That means, if we find a basic function of a rotation boolean permutation, then we can obtain three classed permutation: reverse, complement and reverse complement rotation boolean permutations. Thus, how to find a basic rotation boolean permutation is important.

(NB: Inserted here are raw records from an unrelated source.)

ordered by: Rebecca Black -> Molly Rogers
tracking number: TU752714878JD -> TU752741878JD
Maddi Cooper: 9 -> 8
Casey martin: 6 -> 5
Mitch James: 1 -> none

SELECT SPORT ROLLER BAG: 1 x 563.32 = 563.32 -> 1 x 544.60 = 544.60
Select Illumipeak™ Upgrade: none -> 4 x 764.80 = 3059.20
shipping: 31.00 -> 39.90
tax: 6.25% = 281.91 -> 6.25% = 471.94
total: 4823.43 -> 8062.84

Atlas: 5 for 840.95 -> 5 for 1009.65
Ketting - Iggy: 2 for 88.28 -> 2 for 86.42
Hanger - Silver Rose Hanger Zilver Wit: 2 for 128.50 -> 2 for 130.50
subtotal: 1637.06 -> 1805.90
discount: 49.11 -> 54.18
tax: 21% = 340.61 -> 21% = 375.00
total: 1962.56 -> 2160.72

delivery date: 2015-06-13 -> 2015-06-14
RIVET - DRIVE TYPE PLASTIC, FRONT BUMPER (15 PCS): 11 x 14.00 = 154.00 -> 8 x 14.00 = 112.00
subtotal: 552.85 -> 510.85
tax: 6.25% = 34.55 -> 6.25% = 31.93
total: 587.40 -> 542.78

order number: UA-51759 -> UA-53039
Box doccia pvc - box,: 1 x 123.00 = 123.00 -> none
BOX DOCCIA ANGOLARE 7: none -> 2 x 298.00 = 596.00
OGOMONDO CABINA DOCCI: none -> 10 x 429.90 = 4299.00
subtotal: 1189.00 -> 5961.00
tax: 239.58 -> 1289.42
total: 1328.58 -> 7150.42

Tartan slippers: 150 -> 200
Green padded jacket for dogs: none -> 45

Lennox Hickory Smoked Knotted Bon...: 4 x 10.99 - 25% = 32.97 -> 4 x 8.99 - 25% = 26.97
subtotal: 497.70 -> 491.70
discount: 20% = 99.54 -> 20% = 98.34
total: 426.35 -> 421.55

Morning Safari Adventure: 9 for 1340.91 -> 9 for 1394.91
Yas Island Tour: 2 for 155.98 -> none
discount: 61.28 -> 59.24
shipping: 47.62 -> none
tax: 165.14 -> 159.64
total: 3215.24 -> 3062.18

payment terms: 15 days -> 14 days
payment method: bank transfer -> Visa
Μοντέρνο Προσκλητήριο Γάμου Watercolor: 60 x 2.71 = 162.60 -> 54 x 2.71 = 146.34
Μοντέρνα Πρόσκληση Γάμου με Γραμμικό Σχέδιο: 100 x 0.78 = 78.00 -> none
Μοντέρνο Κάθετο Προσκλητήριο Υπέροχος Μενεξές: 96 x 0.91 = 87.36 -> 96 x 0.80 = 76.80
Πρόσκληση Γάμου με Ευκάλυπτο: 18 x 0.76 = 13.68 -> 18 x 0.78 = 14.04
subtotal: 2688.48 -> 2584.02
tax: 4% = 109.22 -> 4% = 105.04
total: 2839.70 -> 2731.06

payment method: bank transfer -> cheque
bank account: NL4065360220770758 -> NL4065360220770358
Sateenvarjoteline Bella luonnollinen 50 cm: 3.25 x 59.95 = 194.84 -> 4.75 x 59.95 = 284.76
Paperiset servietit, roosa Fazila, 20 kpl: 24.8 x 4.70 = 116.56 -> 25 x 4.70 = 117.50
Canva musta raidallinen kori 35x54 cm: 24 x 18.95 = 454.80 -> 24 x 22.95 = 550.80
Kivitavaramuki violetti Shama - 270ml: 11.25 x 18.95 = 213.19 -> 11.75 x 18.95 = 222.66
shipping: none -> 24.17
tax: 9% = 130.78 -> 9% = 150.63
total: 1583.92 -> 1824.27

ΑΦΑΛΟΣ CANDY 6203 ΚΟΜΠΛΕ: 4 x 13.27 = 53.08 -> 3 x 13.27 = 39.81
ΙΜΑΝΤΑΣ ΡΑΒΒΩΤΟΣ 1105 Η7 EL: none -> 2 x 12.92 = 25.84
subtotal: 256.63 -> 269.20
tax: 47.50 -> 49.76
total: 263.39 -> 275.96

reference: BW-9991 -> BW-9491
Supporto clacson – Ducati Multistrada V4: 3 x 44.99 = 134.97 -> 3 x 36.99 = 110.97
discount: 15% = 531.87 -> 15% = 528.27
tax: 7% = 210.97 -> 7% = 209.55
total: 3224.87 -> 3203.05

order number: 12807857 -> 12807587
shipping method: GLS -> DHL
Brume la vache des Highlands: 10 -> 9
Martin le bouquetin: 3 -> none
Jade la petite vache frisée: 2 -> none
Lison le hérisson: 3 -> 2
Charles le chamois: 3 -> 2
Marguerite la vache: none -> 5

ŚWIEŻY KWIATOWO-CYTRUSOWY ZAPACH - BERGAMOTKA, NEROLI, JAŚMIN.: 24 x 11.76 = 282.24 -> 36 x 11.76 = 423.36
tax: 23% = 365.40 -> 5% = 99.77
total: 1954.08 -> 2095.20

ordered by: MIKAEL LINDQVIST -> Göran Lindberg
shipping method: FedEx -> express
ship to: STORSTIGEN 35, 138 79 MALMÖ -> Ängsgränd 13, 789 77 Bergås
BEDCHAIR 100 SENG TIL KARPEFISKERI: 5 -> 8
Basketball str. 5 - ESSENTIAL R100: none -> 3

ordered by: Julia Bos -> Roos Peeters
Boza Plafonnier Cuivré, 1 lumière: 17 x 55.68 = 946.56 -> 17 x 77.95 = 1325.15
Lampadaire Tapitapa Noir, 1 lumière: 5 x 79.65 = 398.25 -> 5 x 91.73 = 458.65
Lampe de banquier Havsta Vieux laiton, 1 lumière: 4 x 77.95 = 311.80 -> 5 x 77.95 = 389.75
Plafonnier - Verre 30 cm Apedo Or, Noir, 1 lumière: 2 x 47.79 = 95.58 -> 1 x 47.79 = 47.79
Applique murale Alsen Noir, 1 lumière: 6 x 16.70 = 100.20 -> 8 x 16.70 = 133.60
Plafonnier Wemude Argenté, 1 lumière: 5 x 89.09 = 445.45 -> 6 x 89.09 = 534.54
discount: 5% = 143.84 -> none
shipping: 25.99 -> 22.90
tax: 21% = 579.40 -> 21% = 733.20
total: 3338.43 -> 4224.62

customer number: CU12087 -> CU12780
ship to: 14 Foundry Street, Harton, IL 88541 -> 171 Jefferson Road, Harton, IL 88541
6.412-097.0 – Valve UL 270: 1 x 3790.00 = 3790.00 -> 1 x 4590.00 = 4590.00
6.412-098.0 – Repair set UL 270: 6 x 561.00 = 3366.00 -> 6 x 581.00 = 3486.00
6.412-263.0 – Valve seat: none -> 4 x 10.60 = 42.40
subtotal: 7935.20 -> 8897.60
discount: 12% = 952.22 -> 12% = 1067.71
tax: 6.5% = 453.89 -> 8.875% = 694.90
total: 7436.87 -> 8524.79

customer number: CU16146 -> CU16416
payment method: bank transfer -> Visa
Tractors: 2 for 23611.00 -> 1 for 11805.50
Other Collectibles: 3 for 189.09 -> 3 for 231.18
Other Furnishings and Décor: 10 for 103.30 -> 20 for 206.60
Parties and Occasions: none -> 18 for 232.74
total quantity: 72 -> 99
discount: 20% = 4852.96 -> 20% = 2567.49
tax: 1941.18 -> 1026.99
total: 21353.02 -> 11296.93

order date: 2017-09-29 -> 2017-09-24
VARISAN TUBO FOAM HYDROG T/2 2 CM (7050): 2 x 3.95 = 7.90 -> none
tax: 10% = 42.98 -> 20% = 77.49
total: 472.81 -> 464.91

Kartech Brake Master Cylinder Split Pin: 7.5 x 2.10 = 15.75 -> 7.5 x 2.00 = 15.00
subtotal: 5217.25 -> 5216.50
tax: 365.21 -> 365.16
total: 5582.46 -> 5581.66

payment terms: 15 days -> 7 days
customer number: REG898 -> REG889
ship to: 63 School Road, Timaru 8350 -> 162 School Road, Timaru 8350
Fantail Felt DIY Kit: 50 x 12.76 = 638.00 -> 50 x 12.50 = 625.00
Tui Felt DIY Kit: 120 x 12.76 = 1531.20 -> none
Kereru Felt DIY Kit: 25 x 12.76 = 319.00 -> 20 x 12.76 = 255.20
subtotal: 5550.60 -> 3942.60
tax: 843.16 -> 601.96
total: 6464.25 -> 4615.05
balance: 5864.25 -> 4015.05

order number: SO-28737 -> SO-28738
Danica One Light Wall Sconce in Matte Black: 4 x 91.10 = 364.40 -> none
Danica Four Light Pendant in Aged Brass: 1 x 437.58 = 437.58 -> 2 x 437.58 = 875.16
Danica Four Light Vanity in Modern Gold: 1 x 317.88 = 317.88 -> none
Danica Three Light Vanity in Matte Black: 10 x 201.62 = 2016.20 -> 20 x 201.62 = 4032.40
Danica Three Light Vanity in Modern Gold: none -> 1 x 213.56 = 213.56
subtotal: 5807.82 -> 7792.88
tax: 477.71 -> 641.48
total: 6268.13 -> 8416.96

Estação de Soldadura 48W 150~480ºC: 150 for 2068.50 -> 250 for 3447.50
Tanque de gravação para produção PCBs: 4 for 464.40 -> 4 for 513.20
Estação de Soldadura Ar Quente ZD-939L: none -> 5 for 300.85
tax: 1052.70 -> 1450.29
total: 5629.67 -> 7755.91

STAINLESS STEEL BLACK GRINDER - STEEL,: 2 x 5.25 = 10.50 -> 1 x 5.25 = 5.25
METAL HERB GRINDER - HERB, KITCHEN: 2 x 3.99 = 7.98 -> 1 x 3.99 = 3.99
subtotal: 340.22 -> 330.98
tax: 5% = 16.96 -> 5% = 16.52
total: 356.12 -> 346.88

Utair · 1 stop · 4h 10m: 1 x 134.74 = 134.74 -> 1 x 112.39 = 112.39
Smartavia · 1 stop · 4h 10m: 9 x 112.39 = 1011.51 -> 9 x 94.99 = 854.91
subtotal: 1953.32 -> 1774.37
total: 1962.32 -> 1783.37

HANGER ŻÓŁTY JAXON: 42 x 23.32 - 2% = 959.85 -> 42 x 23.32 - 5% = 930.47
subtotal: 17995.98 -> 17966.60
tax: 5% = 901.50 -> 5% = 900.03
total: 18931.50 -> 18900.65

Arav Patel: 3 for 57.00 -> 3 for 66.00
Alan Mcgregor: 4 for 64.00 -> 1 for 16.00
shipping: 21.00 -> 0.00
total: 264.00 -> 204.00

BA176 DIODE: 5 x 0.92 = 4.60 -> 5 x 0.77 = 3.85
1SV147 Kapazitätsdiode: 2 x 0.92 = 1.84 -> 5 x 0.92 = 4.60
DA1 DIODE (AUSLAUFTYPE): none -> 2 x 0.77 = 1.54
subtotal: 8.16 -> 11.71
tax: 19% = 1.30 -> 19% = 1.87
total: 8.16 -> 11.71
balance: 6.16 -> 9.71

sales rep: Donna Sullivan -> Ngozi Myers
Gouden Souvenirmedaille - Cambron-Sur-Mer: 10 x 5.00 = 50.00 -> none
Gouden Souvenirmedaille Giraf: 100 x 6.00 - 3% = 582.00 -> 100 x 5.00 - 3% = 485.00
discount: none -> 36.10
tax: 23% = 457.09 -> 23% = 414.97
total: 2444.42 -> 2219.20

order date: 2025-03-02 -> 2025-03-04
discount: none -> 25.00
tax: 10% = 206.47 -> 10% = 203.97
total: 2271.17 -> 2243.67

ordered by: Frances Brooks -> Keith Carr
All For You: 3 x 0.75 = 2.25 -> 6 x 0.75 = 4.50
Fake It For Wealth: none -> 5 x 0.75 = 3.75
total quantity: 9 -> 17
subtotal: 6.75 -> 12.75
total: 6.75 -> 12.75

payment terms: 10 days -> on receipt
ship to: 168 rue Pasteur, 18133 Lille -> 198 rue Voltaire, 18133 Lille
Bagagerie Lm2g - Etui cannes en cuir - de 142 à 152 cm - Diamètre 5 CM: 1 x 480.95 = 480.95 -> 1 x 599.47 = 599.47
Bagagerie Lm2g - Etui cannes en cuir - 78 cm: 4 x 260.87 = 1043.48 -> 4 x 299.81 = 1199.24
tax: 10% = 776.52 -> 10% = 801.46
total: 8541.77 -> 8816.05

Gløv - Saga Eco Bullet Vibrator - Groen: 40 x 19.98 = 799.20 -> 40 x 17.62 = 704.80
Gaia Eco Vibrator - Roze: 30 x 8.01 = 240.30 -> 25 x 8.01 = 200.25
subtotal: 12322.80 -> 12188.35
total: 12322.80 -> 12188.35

3 Rotation Linear Boolean Permutation

At first, we give a result about rotation linear boolean permutation.

Theorem 1

Let \(f(x_1,x_2,...,x_{n-1},x_n)=a_1x_1\oplus a_2x_2\oplus \cdots c_nx_n \oplus a_0\in {\mathbb B}_n\), \(a)i\in {\mathbb F}_2^n(0\le i\le n-1)\). Then \(F(x)=(f^0(x),f^1(x), ..., f^{n-1}(x))\) is a rotation boolean permutation if and only if

$$\begin{aligned} A=\left( \begin{array}{cccccc} a_{1} &{} a_{2} &{} a_{3}&{}\cdots &{} a_{n-1} &{} a_{n}\\ a_{n} &{} a_{1} &{} a_{2}&{}\cdots &{} a_{n-2} &{} a_{n-1}\\ a_{n-1} &{} a_{n} &{} a_{1}&{}\cdots &{} a_{n-3} &{} a_{n-2}\\ \cdots &{}\cdots &{}\cdots &{}\cdots &{}\cdots &{}\cdots \\ a_{2} &{} a_{3} &{} a_{4}&{}\cdots &{} a_{n} &{} a_{1}\\ \end{array} \right) \end{aligned}$$

is a reversible matrix on \({\mathbb F}_2\).

Proof

It is easy to proof.    \(\square \)

For a rotation linear boolean permutation, we know that this rotation boolean permutations are fully determined by the reversible matrix. So the number of rotation linear permutations is at most the number of the reversible matrix.

4 Rotation Nonlinear Boolean Permutation

In this section, we will analyze rotation nonlinear boolean permutation, and give three constructions at first, then analysis its hardware implementation consumption.

4.1 The First Construction

Construction 1

Let

$$\begin{aligned} f(x_1,x_2,...,x_{n-1},x_n)=x_1\oplus x_2x_3\cdots x_{n-1}\oplus x_2x_3\cdots x_{n-1}x_n \end{aligned}$$

be a Boolean function with \(n(n\ge 4)\)-variable. Then \(F(x)=(f^0,f^1,f^2,\cdots ,f^{n-1})\) is a rotation boolean permutation.

Proof

According to the ANF of f(x), then \(f^0=x_1\oplus x_2x_3\cdots x_{n-1}(1\oplus x_n), f^1=x_2\oplus x_3x_4\cdots x_{n}(1\oplus x_1), f^2=x_3\oplus x_4x_5\cdots x_{1}(1\oplus x_2),\cdots \),\(f^{n-1}=x_n\oplus x_1x_2\cdots x_{n-2}(1\oplus x_{n-1}).\) There are four cases:

(1) When \(wt(x)<n-2\). Then \(x_2x_3\cdots x_{n-1}\)=\(x_3x_4\cdots x_{n}\)=\(\cdots \)=\(x_1x_2\cdots x_{n-2}\)=0, that is, \(F(\alpha )\ne F(\beta )\) for any \(\alpha ,\beta \in {\mathbb F}_2^n\) satisfying \(0\le wt(\alpha ),wt(\beta )<n-2\) and \(\alpha \ne \beta \).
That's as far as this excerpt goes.